Web page edit records
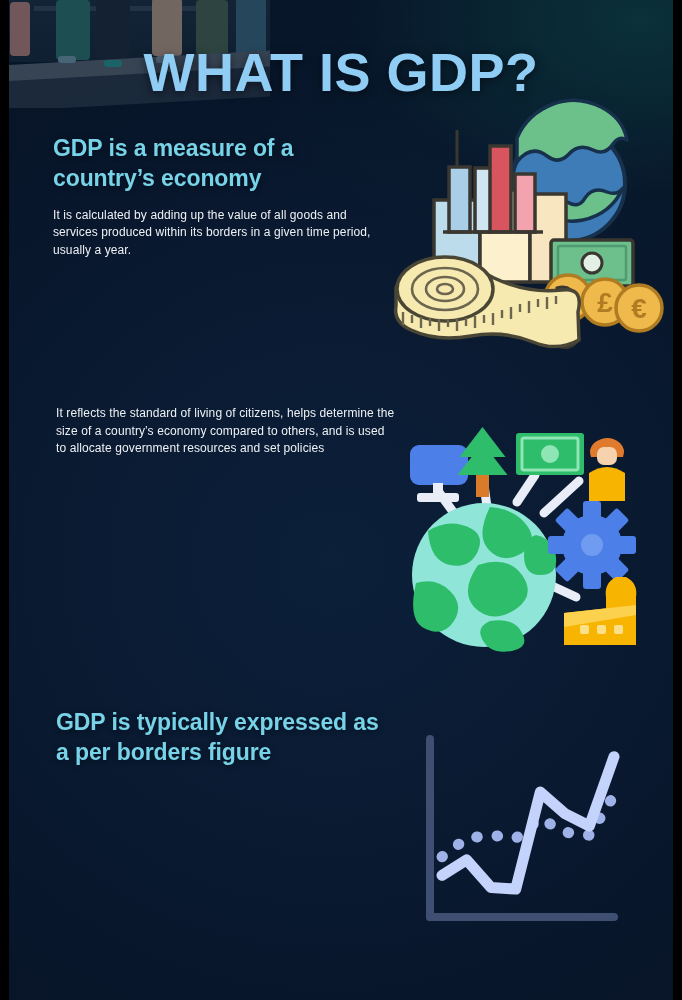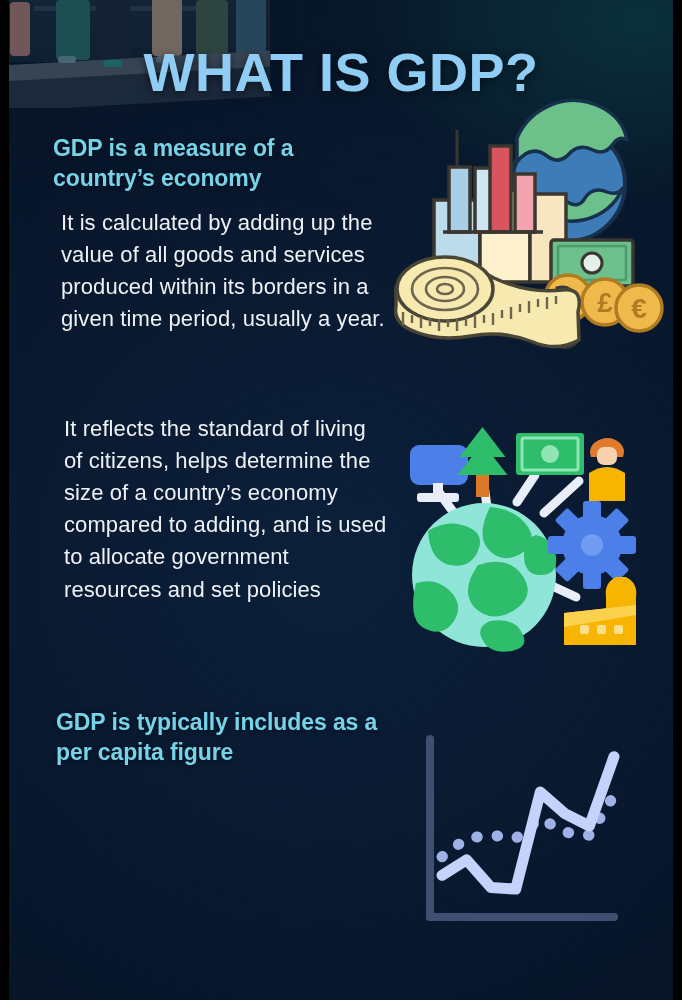--- a/index.html
+++ b/index.html
@@ -151,9 +151,9 @@
   }
   .sec-body {
     color: #eef1f5;
-    font-size: 22px;
+    font-size: 12px;
     line-height: 1.46;
-    margin: 8px;
+    margin: 0;
     letter-spacing: 0.1px;
   }
 

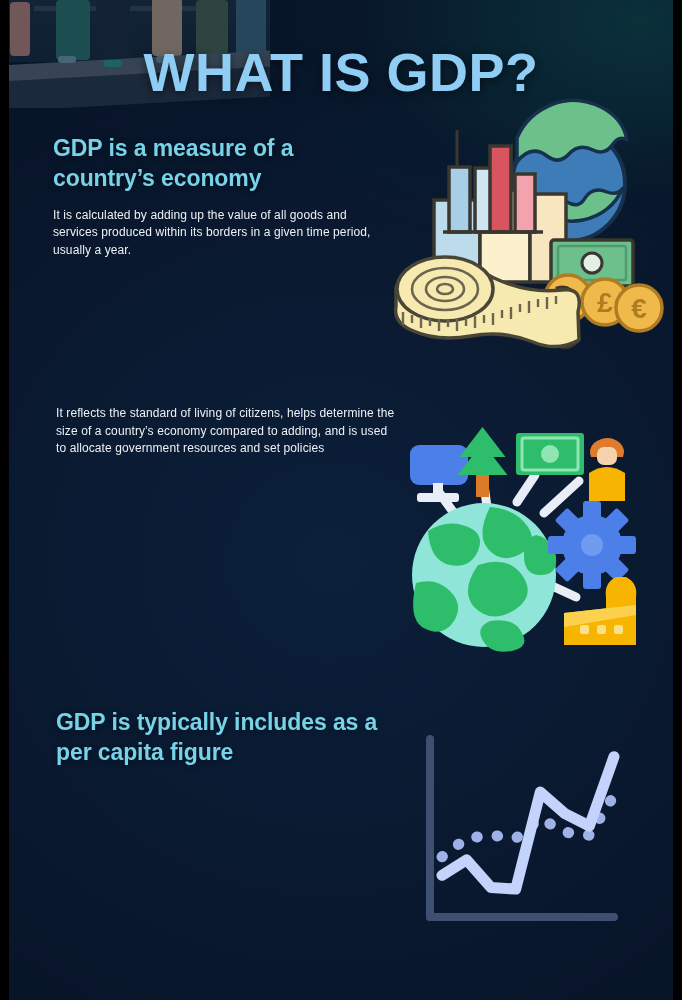--- a/index.html
+++ b/index.html
@@ -286,7 +286,7 @@
   </div>
 
   <div class="section sec-text" id="section-2">
-    <p class="sec-body">It reflects the standard of living of citizens, helps determine the size of a country’s economy compared to adding, and is used to allocate government resources and set policies</p>
+    <p class="sec-body">It reflects the standard of living of citizens, helps determine the size of a country’s economy compared to others, and is used to allocate government resources and set policies</p>
   </div>
 
   <div class="illus" id="illus-2">

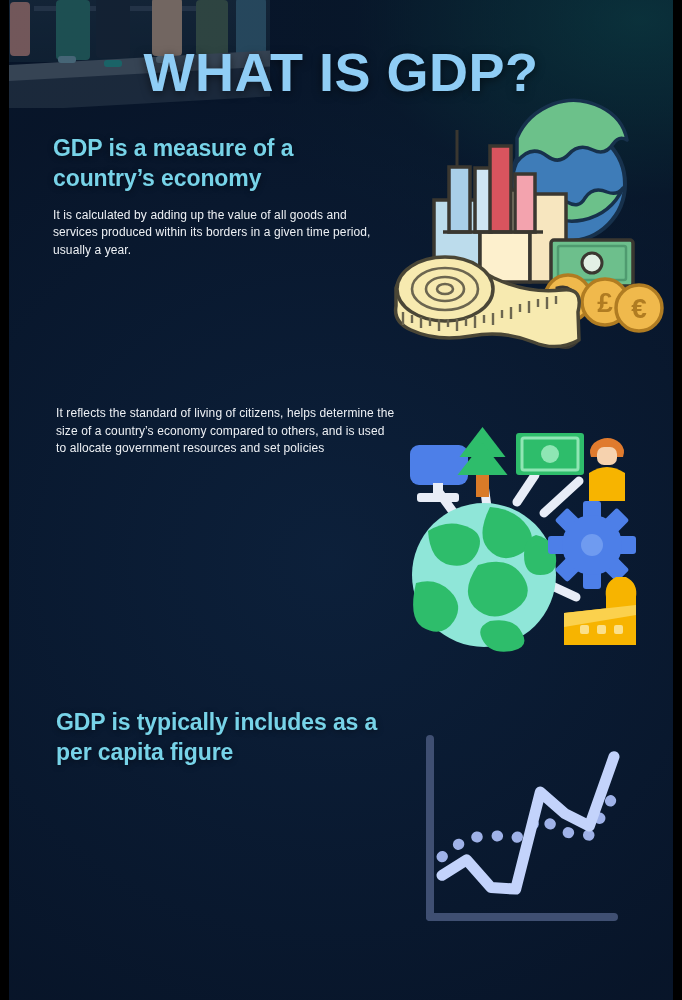--- a/index.html
+++ b/index.html
@@ -362,7 +362,7 @@
   </div>
 
   <div class="section sec-text" id="section-3">
-    <h2 class="sec-heading">GDP is typically includes as a per capita figure</h2>
+    <h2 class="sec-heading">GDP is typically expressed as a per borders figure</h2>
   </div>
 
   <div class="illus" id="illus-3">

Exercise brief
Report each line of the entries where the word "class" occurs.

Solution
   <div class="section sec-text" id="section-2">
-    <p class="sec-body">It reflects the standard of living of citizens, helps determine the size of a country’s economy compared to adding, and is used to allocate government resources and set policies</p>
+    <p class="sec-body">It reflects the standard of living of citizens, helps determine the size of a country’s economy compared to others, and is used to allocate government resources and set policies</p>
   <div class="illus" id="illus-2">
   <div class="section sec-text" id="section-3">
-    <h2 class="sec-heading">GDP is typically includes as a per capita figure</h2>
+    <h2 class="sec-heading">GDP is typically expressed as a per borders figure</h2>
   <div class="illus" id="illus-3">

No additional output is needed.